------ Input records
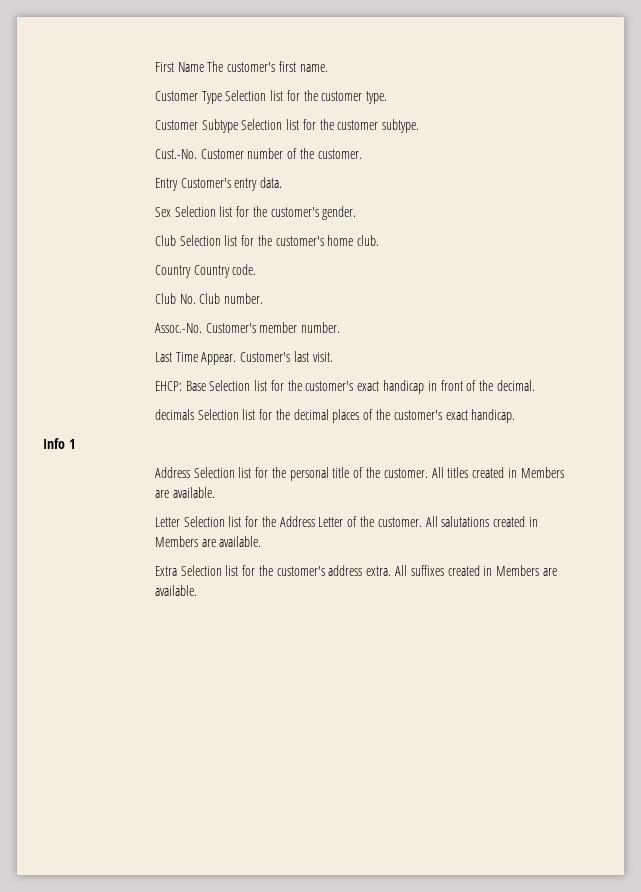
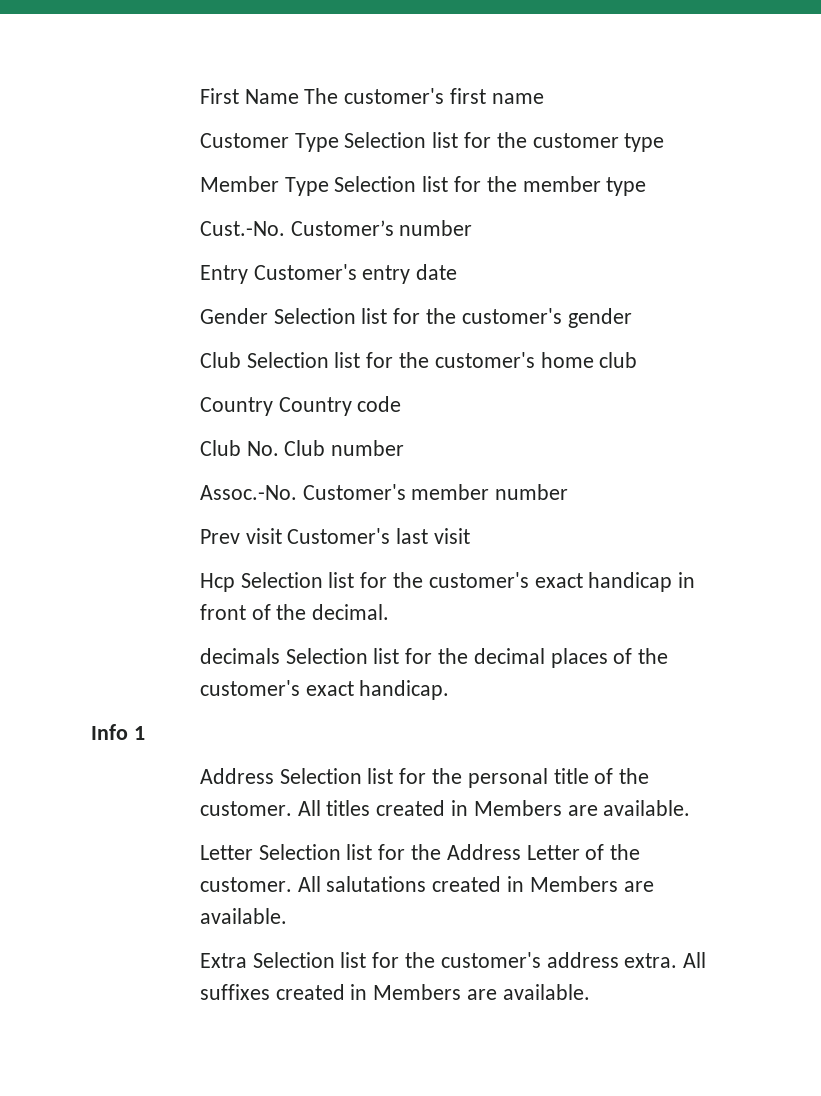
- First Name The customer's first name.
+ First Name The customer's first name
- Customer Type Selection list for the customer type.
- Customer Subtype Selection list for the customer subtype.
+ Customer Type Selection list for the customer type
+ Member Type Selection list for the member type
- Cust.-No. Customer number of the customer.
+ Cust.-No. Customer’s number
- Entry Customer's entry data.
- Sex Selection list for the customer's gender.
+ Entry Customer's entry date
+ Gender Selection list for the customer's gender
- Club Selection list for the customer's home club.
+ Club Selection list for the customer's home club
- Country Country code.
+ Country Country code
- Club No. Club number.
+ Club No. Club number
- Assoc.-No. Customer's member number.
- Last Time Appear. Customer's last visit.
- EHCP: Base Selection list for the customer's exact handicap in front of the decimal.
+ Assoc.-No. Customer's member number
+ Prev visit Customer's last visit
+ Hcp Selection list for the customer's exact handicap in front of the decimal.

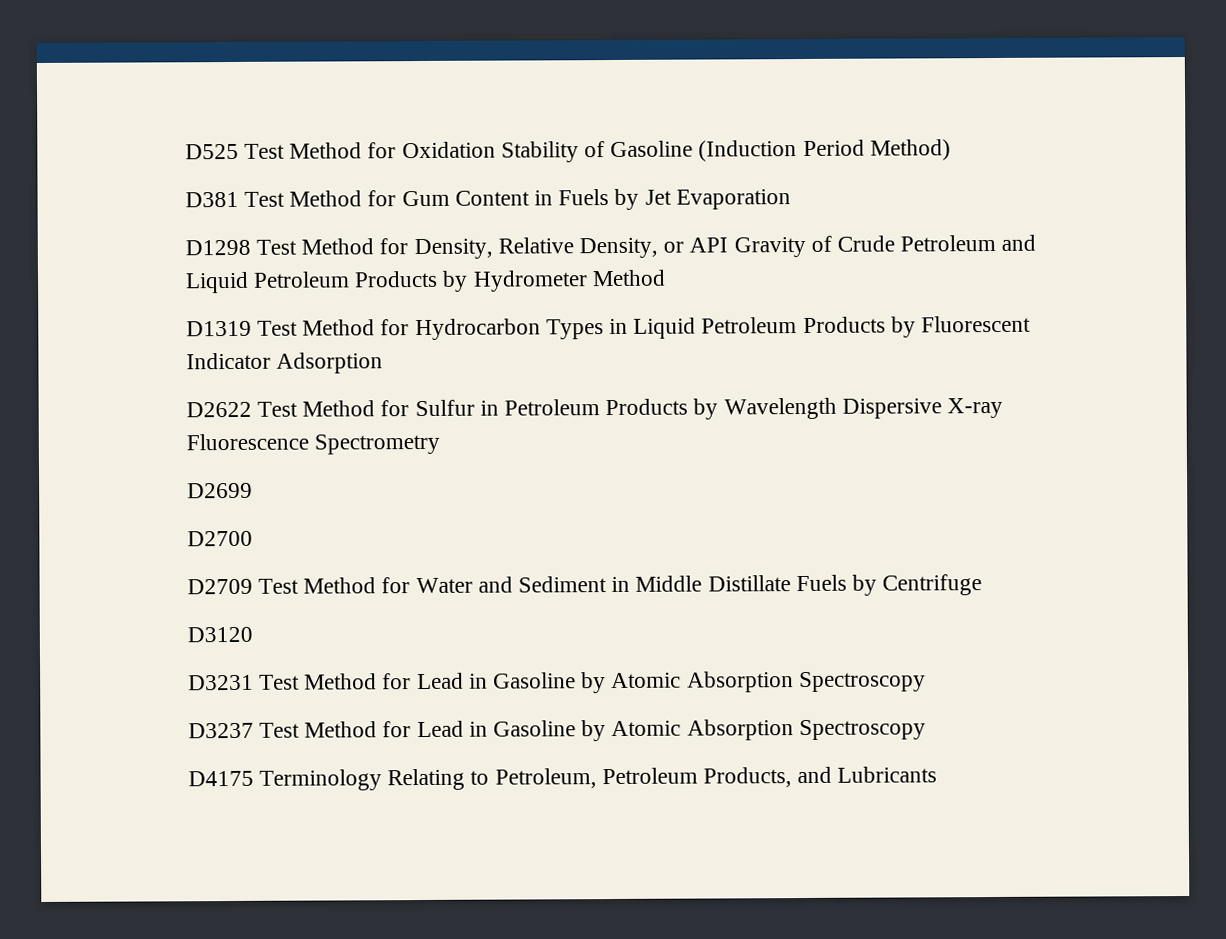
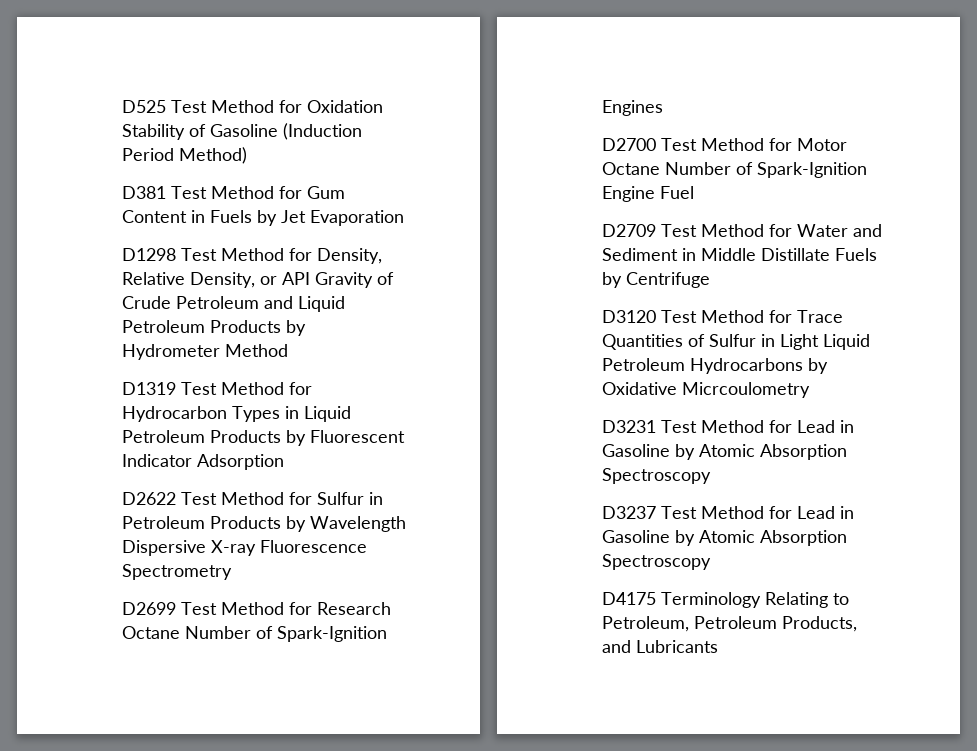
- D2699
- D2700
+ D2699 Test Method for Research Octane Number of Spark-Ignition Engines
+ D2700 Test Method for Motor Octane Number of Spark-Ignition Engine Fuel
- D3120
+ D3120 Test Method for Trace Quantities of Sulfur in Light Liquid Petroleum Hydrocarbons by Oxidative Micrcoulometry

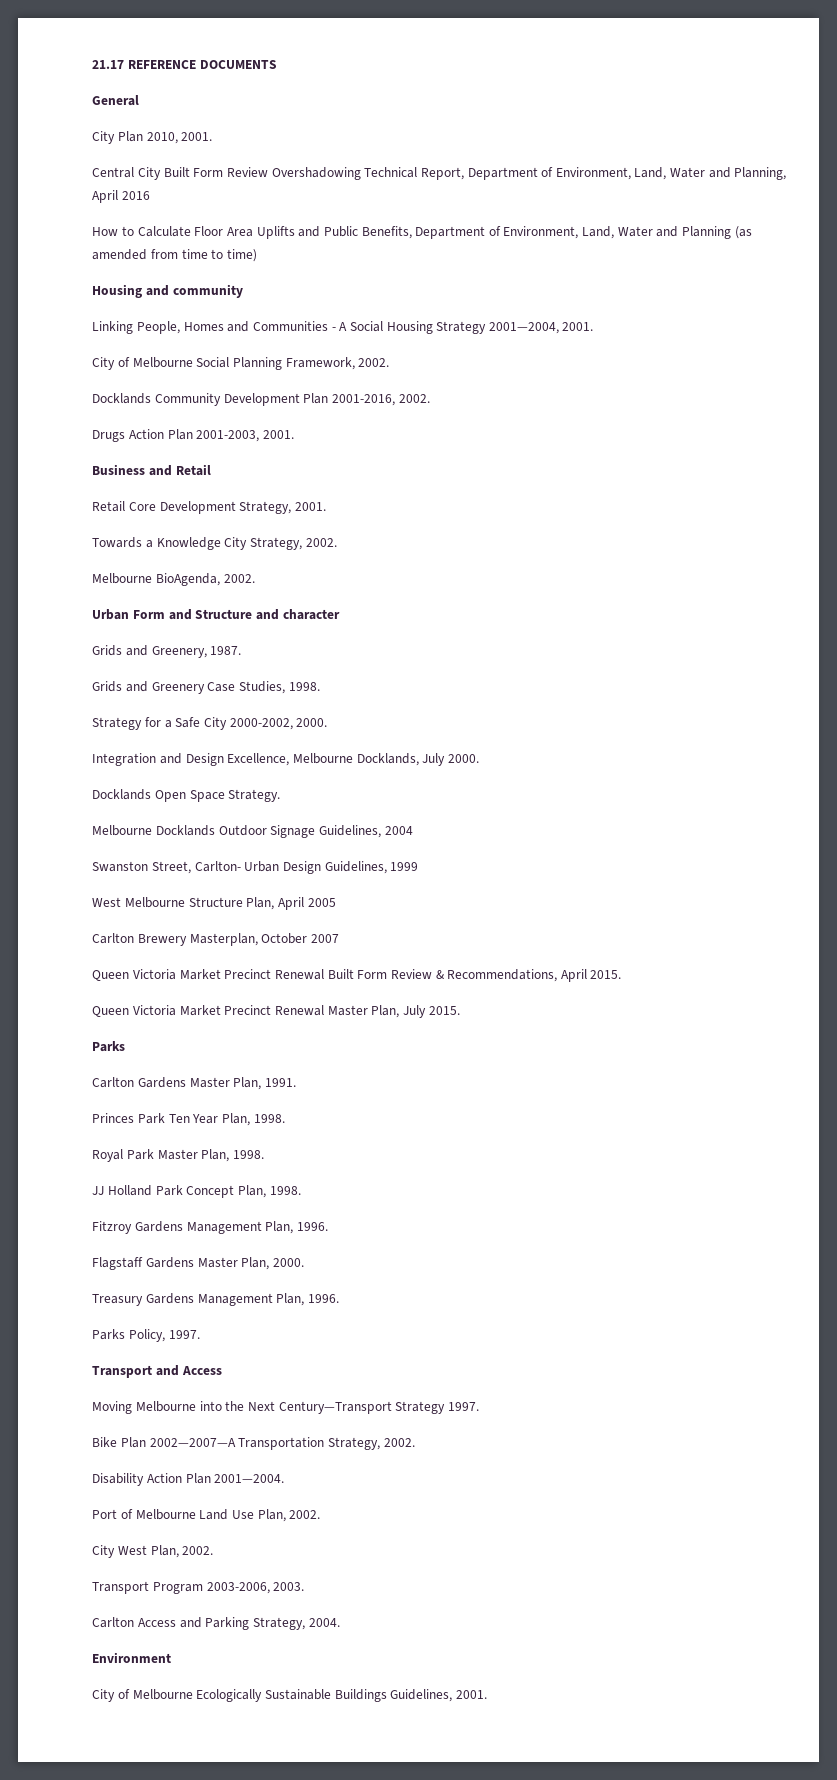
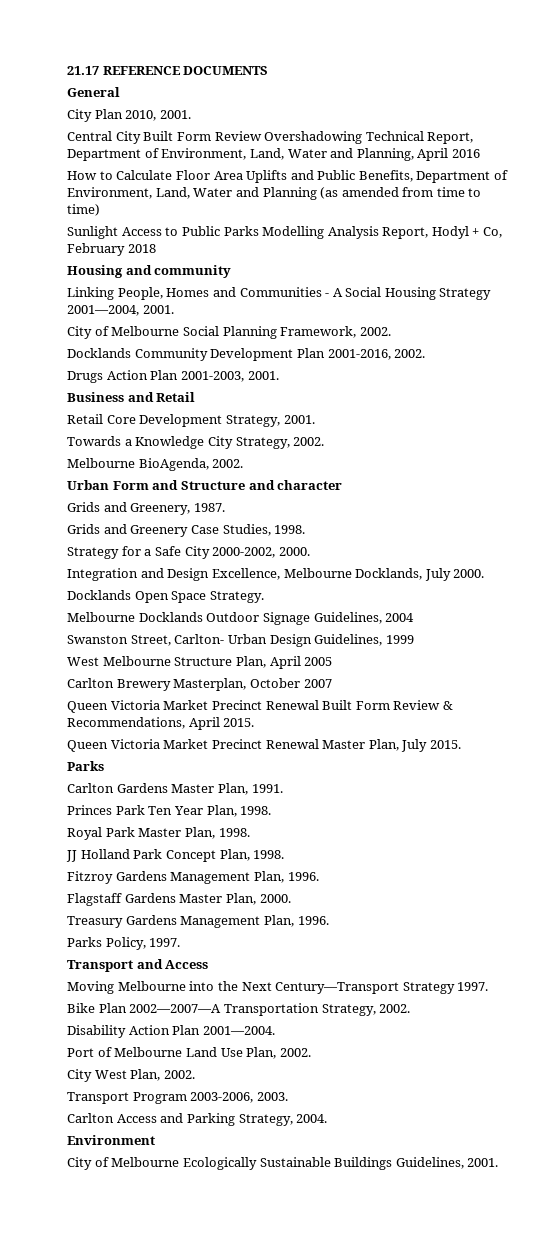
+ Sunlight Access to Public Parks Modelling Analysis Report, Hodyl + Co, February 2018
------------
◆ Problem statement ◆
Nothing but the lines from the line holding "Gender Selection list for the customer's gender" through the last line of the entries above is to be reproduced, exactly and without pictures.

◆ Task solution ◆
+ Gender Selection list for the customer's gender
- Club Selection list for the customer's home club.
+ Club Selection list for the customer's home club
- Country Country code.
+ Country Country code
- Club No. Club number.
+ Club No. Club number
- Assoc.-No. Customer's member number.
- Last Time Appear. Customer's last visit.
- EHCP: Base Selection list for the customer's exact handicap in front of the decimal.
+ Assoc.-No. Customer's member number
+ Prev visit Customer's last visit
+ Hcp Selection list for the customer's exact handicap in front of the decimal.

- D2699
- D2700
+ D2699 Test Method for Research Octane Number of Spark-Ignition Engines
+ D2700 Test Method for Motor Octane Number of Spark-Ignition Engine Fuel
- D3120
+ D3120 Test Method for Trace Quantities of Sulfur in Light Liquid Petroleum Hydrocarbons by Oxidative Micrcoulometry

+ Sunlight Access to Public Parks Modelling Analysis Report, Hodyl + Co, February 2018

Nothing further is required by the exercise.